▶ Requirement: Return all of the data exactly as written, without the pictures.

▶ Data supplied:

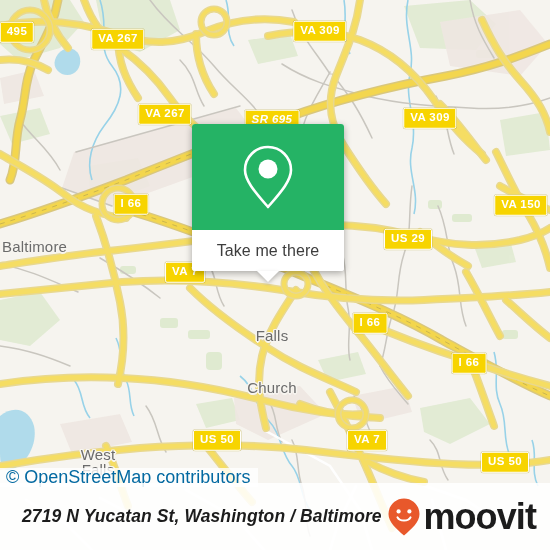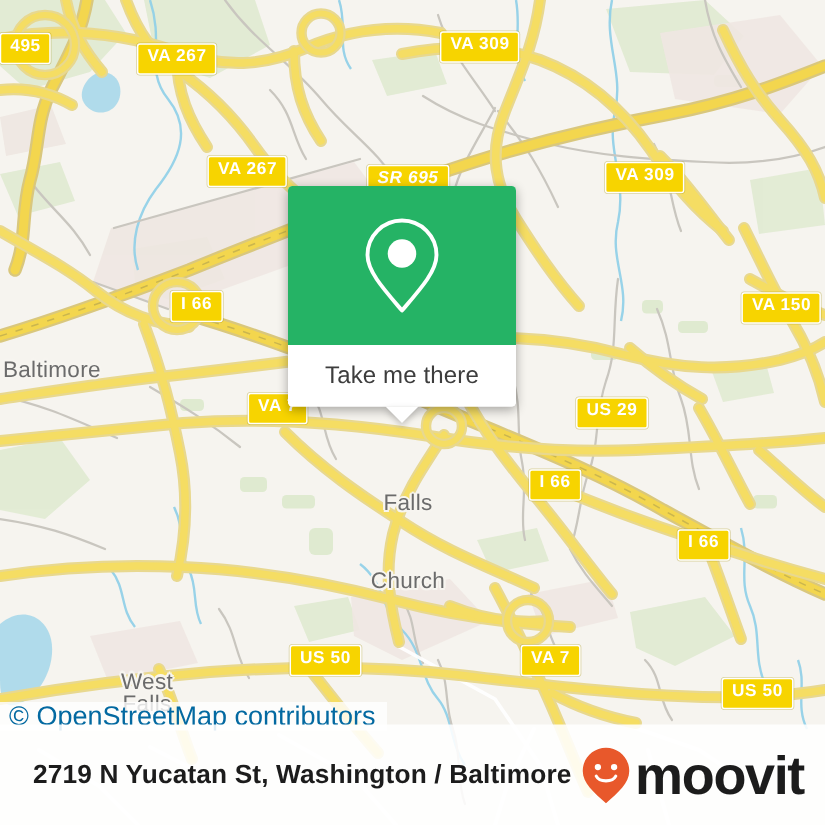"US 29" div.shield { top: 275px -> 239px }
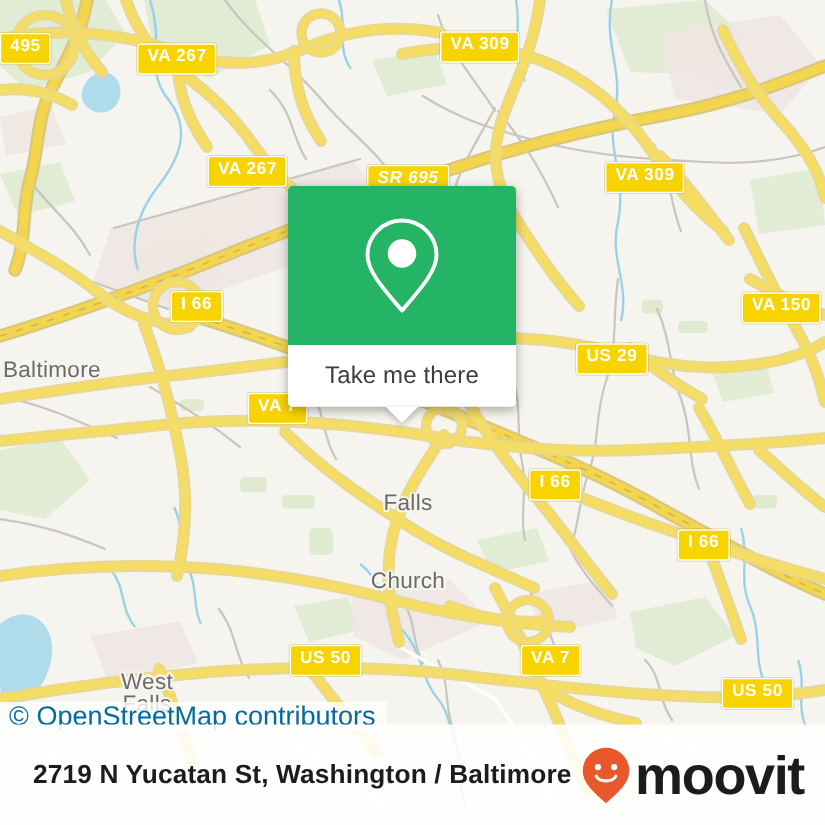"2719 N Yucatan St, Washington" #footer-address { font-style: none -> italic }
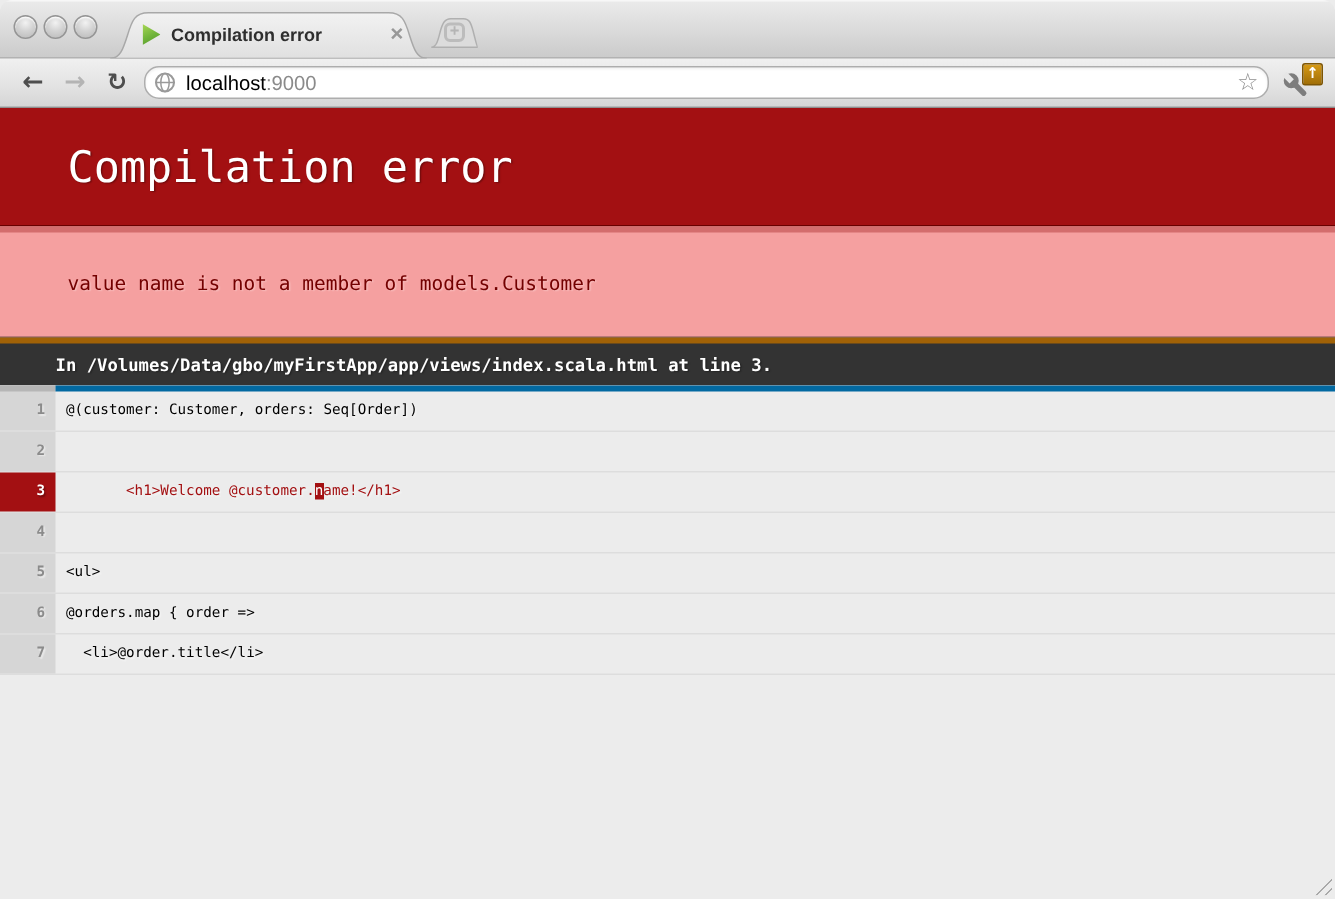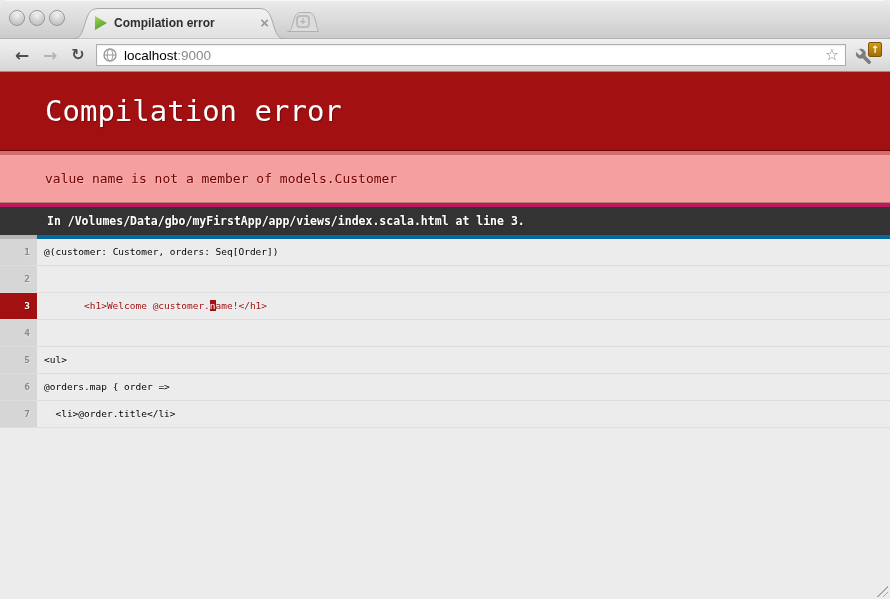"localhost:9000" .omnibox { border-radius: 0 -> 10px }
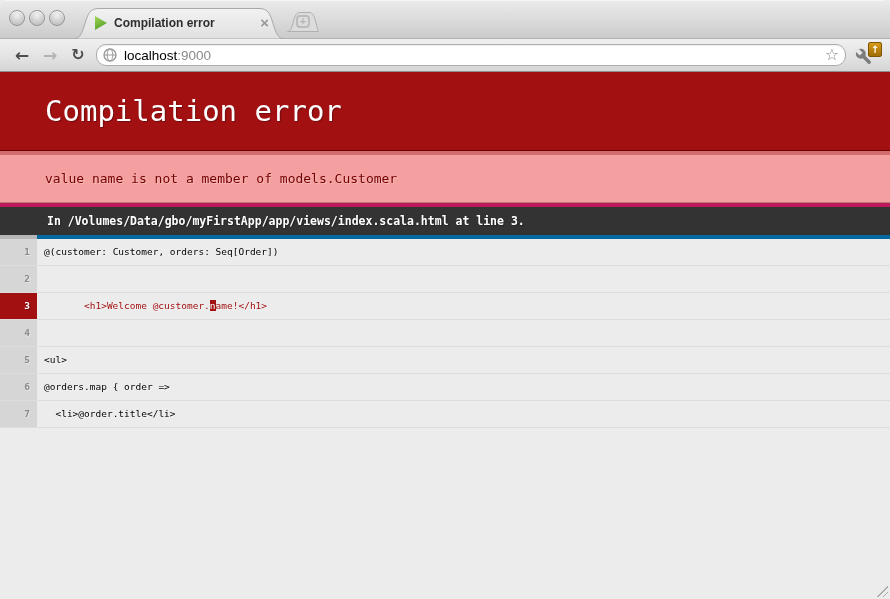"value name is not a" .detail { padding: 15px 45px -> 26px 45px }
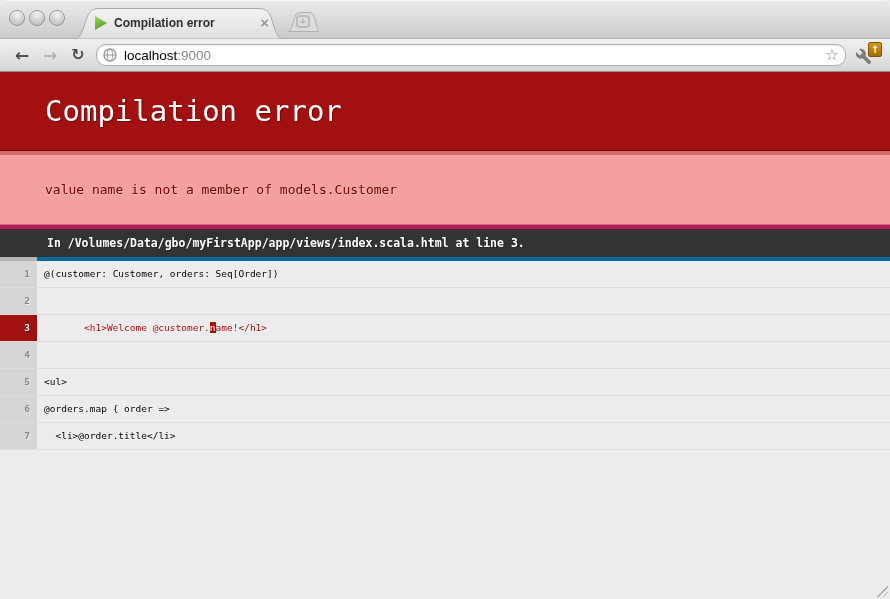"In" .location { border-top: 4px solid #be185d -> 4px solid #a16207; padding: 7px 47px -> 7px 37px }
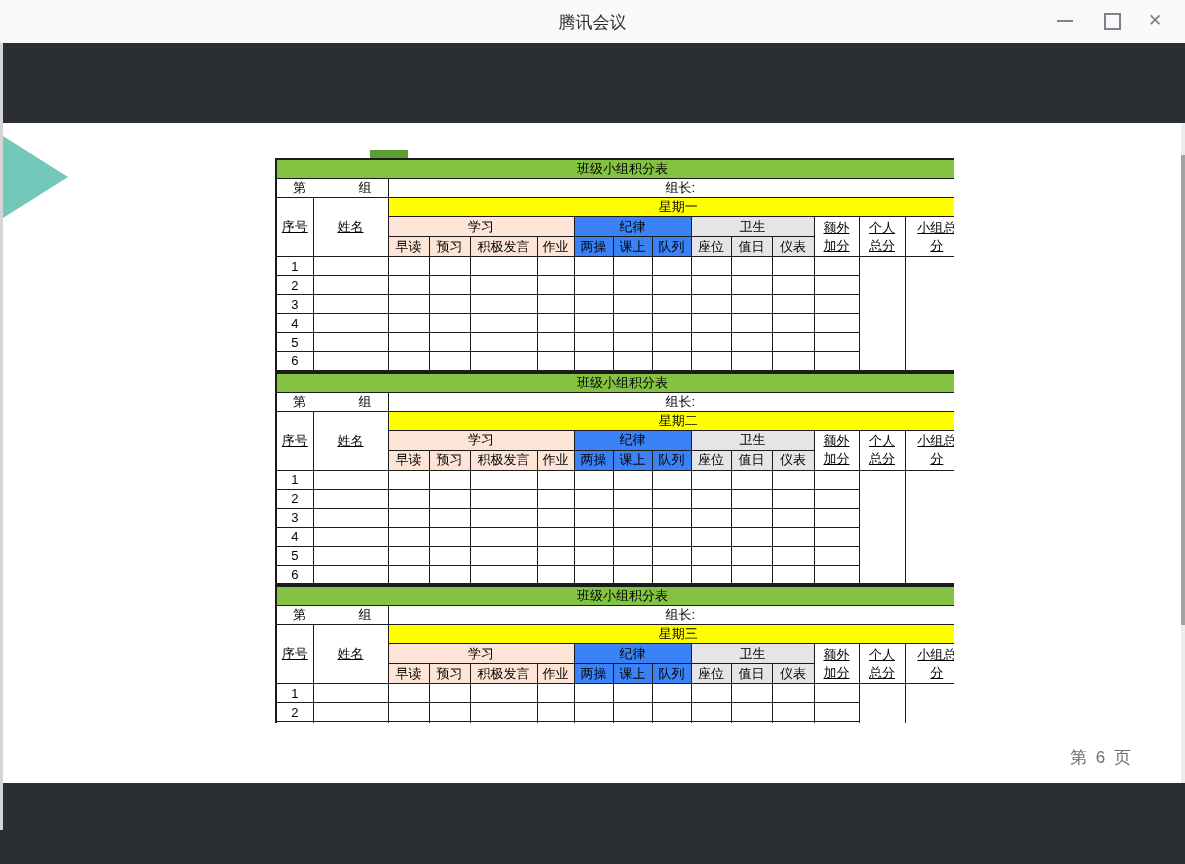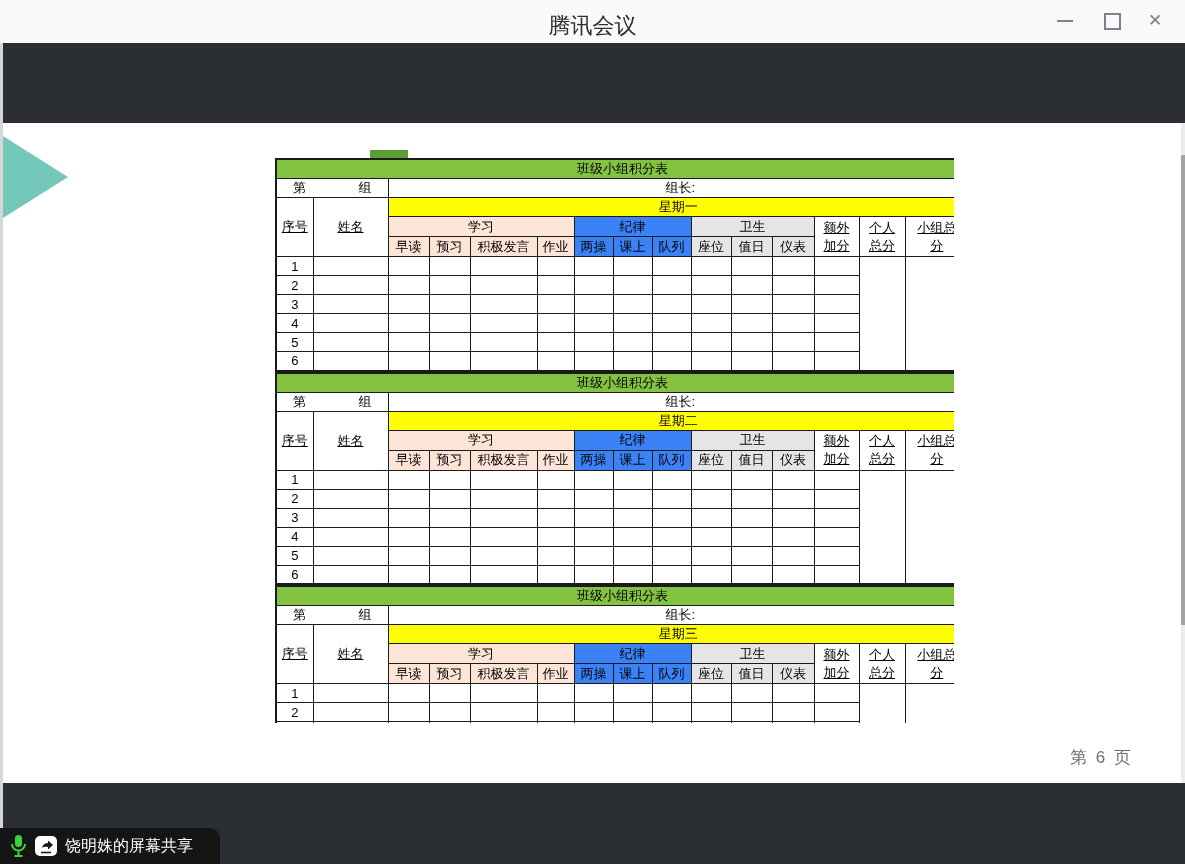"腾讯会议" .titlebar-title { font-size: 22px -> 17px }
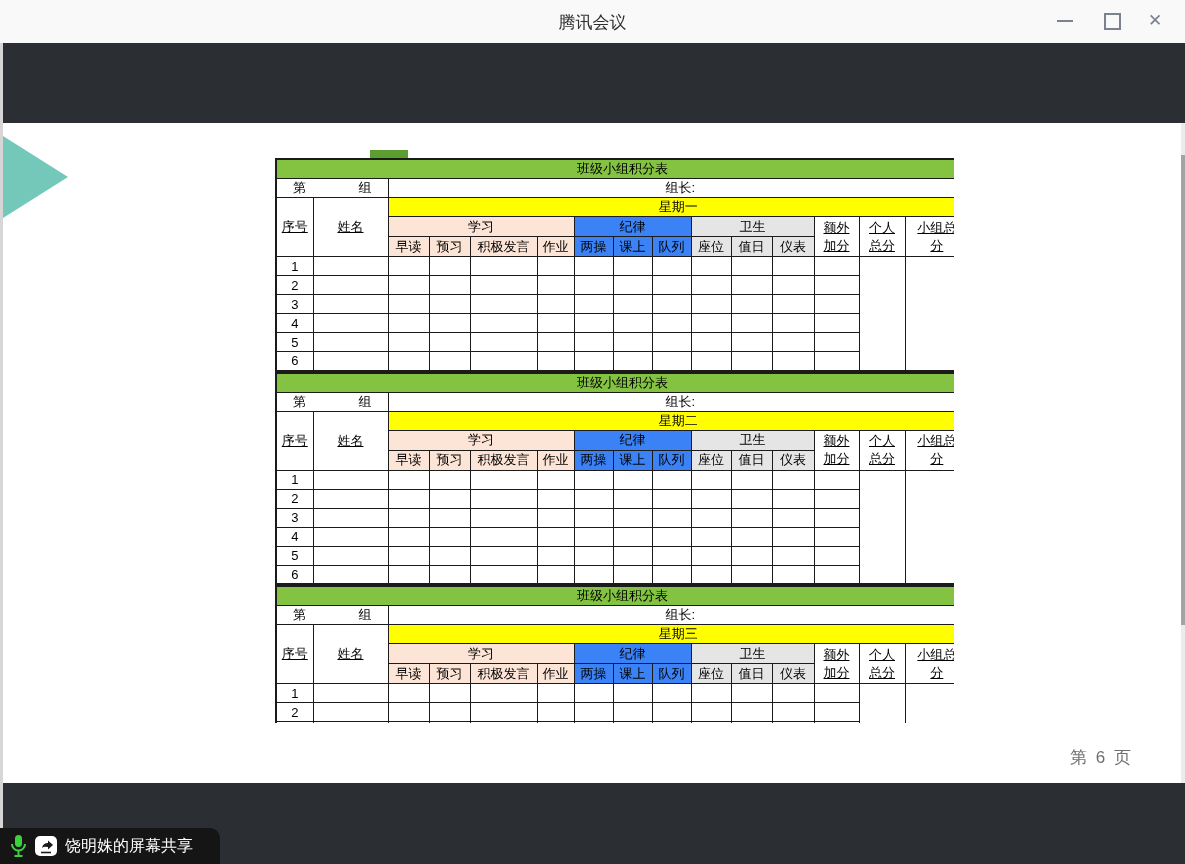"饶明姝的屏幕共享" div.share-badge { html: <div> <svg> <rect></rect> <path></path> <line></line> <line></line> </svg> <svg> <rect></rect> <path></path> <line></line> </svg> <span>饶明姝的屏幕共享</span> </div> -> none }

▶ Response below:
"US 29" div.shield { top: 275px -> 239px }
"2719 N Yucatan St, Washington" #footer-address { font-style: none -> italic }
"localhost:9000" .omnibox { border-radius: 0 -> 10px }
"value name is not a" .detail { padding: 15px 45px -> 26px 45px }
"In" .location { border-top: 4px solid #be185d -> 4px solid #a16207; padding: 7px 47px -> 7px 37px }
"腾讯会议" .titlebar-title { font-size: 22px -> 17px }
"饶明姝的屏幕共享" div.share-badge { html: <div> <svg> <rect></rect> <path></path> <line></line> <line></line> </svg> <svg> <rect></rect> <path></path> <line></line> </svg> <span>饶明姝的屏幕共享</span> </div> -> none }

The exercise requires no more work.